■ TASK REQUIREMENTS ■
Could you give the entries back exactly as they stand, minus any pictures?

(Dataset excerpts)
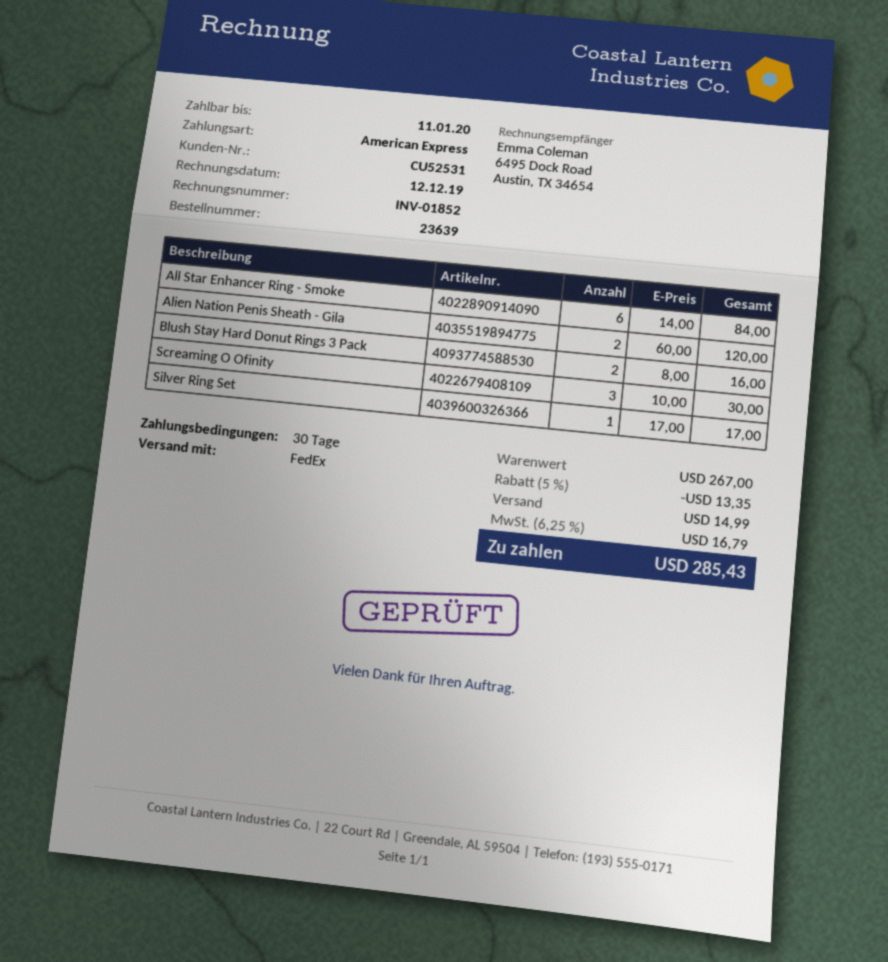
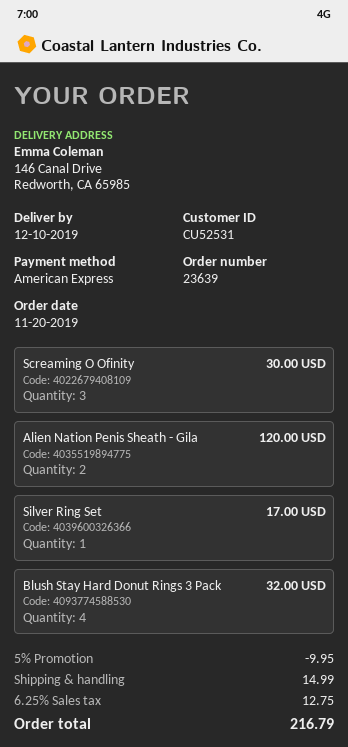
All Star Enhancer Ring - Smoke: 6 for 84.00 -> none
Blush Stay Hard Donut Rings 3 Pack: 2 for 16.00 -> 4 for 32.00
discount: 5% = 13.35 -> 5% = 9.95
tax: 6.25% = 16.79 -> 6.25% = 12.75
total: 285.43 -> 216.79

■ SOLUTION TO THIS TASK ■
All Star Enhancer Ring - Smoke: 6 for 84.00 -> none
Blush Stay Hard Donut Rings 3 Pack: 2 for 16.00 -> 4 for 32.00
discount: 5% = 13.35 -> 5% = 9.95
tax: 6.25% = 16.79 -> 6.25% = 12.75
total: 285.43 -> 216.79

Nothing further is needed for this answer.